LLM Judge
Compare code implementations across multiple repositories using structured evaluation.
Usage
/beagle-analysis:llm-judge <spec> <repo1> <repo2> [repo3...] [--labels=...] [--weights=...] [--branch=...]
Arguments
| Argument | Required | Description |
|----------|----------|-------------|
| spec | Yes | Path to spec/requirements document |
| repos | Yes | 2+ paths to repositories to compare |
| --labels | No | Comma-separated labels (default: directory names) |
| --weights | No | Override weights, e.g. functionality:40,security:30 |
| --branch | No | Branch to compare against main (default: main) |
Workflow
- Parse
$ARGUMENTSintospec_path,repo_paths,labels,weights, andbranch. - Validate the spec file, each repo path, and the minimum repo count.

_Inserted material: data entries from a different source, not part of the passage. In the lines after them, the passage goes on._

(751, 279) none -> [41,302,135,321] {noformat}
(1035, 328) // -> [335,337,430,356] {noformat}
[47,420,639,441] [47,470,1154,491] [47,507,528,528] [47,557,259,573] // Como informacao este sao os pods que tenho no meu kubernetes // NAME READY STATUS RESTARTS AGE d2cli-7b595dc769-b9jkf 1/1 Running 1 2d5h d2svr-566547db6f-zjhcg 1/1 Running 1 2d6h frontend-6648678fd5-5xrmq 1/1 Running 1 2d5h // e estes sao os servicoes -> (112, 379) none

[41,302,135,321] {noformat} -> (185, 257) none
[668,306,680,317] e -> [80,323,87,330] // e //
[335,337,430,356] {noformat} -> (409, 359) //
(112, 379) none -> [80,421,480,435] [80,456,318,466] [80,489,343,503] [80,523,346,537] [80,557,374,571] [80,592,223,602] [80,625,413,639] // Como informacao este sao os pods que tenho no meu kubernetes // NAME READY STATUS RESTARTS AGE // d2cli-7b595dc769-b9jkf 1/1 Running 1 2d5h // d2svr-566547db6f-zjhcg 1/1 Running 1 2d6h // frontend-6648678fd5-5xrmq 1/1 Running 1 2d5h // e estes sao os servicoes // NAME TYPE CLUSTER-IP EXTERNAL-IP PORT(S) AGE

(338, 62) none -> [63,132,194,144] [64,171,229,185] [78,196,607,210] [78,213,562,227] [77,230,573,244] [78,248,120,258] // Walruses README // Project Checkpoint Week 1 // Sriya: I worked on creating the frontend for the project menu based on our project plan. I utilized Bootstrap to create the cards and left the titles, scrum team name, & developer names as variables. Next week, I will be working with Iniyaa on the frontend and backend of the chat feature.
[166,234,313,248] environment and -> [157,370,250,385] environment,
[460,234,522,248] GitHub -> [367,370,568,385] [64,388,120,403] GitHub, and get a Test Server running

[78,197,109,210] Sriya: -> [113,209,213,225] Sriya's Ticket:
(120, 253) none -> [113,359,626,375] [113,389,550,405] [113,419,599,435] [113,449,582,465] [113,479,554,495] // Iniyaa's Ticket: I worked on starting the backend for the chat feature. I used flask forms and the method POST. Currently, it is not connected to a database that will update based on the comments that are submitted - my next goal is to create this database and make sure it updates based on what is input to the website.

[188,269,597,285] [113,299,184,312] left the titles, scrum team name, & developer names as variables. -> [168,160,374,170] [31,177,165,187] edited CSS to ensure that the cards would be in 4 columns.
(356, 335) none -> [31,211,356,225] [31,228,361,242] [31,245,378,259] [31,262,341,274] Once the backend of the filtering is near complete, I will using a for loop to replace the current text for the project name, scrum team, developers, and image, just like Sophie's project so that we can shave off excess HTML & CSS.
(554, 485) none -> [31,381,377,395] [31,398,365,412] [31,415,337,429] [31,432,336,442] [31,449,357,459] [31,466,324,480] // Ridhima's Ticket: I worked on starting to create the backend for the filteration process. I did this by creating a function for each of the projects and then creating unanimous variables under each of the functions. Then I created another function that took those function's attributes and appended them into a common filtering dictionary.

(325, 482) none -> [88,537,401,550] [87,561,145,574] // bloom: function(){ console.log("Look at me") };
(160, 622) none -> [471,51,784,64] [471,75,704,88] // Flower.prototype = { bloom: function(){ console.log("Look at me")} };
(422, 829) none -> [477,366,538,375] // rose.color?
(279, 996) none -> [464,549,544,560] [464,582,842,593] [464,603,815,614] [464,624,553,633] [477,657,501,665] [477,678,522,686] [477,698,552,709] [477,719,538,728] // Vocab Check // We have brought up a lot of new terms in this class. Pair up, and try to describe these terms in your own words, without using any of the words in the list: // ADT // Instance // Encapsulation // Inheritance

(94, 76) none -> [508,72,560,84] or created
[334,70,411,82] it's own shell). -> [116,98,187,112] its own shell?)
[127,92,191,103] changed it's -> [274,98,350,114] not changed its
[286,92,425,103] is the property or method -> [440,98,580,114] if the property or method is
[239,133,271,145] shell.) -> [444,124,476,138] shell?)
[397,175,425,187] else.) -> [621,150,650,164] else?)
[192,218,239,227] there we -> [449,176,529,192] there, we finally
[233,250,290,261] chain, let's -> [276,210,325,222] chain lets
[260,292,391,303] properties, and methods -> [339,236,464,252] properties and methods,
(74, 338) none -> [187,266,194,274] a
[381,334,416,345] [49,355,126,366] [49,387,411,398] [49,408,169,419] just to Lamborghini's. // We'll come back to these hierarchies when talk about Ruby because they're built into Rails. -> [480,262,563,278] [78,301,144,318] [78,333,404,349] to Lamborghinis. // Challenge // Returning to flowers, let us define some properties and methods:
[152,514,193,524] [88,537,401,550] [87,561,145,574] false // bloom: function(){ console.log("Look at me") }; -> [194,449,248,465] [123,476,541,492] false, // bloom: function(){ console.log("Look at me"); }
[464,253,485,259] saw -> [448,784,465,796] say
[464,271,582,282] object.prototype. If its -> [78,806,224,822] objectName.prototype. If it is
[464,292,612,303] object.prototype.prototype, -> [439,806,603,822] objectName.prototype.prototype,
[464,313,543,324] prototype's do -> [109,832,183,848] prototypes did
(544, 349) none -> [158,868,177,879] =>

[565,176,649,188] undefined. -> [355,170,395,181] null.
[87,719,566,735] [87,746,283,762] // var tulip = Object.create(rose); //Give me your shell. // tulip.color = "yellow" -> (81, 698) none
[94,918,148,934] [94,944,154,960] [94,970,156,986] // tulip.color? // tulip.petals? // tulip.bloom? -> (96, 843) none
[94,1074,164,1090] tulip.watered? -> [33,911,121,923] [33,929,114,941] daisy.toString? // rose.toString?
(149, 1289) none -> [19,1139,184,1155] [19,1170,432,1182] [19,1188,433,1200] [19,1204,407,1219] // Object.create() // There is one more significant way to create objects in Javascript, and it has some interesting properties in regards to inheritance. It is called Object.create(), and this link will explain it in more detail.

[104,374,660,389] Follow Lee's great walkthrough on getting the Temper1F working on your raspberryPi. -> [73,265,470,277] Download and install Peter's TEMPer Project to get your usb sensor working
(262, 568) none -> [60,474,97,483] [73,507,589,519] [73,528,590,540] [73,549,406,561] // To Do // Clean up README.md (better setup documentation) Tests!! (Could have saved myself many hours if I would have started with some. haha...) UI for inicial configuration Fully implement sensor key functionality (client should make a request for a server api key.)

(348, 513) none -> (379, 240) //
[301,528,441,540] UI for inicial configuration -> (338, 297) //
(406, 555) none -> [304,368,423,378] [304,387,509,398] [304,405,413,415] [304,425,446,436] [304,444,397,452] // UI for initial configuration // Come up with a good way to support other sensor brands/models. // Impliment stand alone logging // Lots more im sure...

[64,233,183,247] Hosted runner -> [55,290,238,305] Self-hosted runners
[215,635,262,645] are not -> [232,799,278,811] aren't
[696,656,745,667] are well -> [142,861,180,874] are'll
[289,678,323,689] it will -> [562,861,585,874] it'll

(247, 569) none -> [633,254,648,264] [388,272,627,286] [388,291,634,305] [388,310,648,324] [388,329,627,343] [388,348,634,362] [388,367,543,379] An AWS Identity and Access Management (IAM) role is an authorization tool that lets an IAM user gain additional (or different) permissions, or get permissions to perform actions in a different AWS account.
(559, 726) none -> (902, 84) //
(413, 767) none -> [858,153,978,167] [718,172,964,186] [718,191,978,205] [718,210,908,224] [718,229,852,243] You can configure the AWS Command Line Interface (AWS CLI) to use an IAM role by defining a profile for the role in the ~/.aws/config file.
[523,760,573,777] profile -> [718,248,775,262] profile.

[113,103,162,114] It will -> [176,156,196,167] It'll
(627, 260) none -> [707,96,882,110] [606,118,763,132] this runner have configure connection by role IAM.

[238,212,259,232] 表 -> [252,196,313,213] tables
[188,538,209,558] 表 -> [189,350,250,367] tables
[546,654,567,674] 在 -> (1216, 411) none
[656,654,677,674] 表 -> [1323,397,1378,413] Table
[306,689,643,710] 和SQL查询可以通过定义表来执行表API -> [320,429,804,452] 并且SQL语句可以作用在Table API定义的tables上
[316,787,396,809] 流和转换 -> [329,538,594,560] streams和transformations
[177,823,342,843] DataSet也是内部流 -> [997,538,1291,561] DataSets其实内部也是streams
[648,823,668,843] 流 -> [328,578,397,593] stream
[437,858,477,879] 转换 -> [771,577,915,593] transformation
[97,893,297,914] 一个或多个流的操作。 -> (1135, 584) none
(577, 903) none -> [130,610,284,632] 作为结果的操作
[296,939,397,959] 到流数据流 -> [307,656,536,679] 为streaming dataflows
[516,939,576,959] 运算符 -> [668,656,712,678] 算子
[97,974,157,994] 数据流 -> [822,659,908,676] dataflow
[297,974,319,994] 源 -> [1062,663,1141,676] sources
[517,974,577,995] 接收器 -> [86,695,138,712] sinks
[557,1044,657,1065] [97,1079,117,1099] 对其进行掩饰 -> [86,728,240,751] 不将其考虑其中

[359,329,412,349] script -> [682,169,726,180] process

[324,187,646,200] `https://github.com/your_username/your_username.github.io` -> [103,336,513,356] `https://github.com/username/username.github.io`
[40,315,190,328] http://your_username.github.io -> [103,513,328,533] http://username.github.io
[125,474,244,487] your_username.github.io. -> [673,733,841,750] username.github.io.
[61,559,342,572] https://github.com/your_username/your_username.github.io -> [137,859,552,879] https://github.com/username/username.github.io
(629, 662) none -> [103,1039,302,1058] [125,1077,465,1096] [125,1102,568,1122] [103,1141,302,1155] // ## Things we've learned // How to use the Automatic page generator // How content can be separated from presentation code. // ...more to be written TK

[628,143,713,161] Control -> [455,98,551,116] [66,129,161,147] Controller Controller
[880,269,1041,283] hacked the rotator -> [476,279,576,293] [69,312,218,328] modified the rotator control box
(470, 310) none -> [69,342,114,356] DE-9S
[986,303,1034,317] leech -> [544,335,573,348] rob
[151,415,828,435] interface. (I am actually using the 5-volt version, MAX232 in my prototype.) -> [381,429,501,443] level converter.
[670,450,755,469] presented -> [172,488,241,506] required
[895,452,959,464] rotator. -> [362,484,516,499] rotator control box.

- Read the spec document into memory.
- Load this skill and the supporting reference files.
- Spawn one Phase 1 repo agent per repository to gather facts only.
- Validate the repo-agent JSON results before proceeding.
- Spawn one Phase 2 judge agent per dimension.
- Aggregate scores, compute weighted totals, rank repos, and write the report.
- Display the markdown summary and verify the JSON report.
Command Workflow
Step 1: Parse Arguments
Parse $ARGUMENTS to extract:
spec_path: first positional argumentrepo_paths: remaining positional arguments (must be 2+)labels: from--labelsor derived from directory namesweights: from--weightsor defaultsbranch: from--branchormain
Default Weights:
{
"functionality": 30,
"security": 25,
"tests": 20,
"overengineering": 15,
"dead_code": 10
}
Step 2: Validate Inputs
[ -f "$SPEC_PATH" ] || { echo "Error: Spec file not found: $SPEC_PATH"; exit 1; }
for repo in "${REPO_PATHS[@]}"; do
[ -d "$repo/.git" ] || { echo "Error: Not a git repository: $repo"; exit 1; }
done
[ ${#REPO_PATHS[@]} -ge 2 ] || { echo "Error: Need at least 2 repositories to compare"; exit 1; }
Step 3: Read Spec Document
SPEC_CONTENT=$(cat "$SPEC_PATH") || { echo "Error: Failed to read spec file: $SPEC_PATH"; exit 1; }
[ -z "$SPEC_CONTENT" ] && { echo "Error: Spec file is empty: $SPEC_PATH"; exit 1; }
Step 4: Load the Skill
Load the llm-judge skill: Skill(skill: "beagle-analysis:llm-judge")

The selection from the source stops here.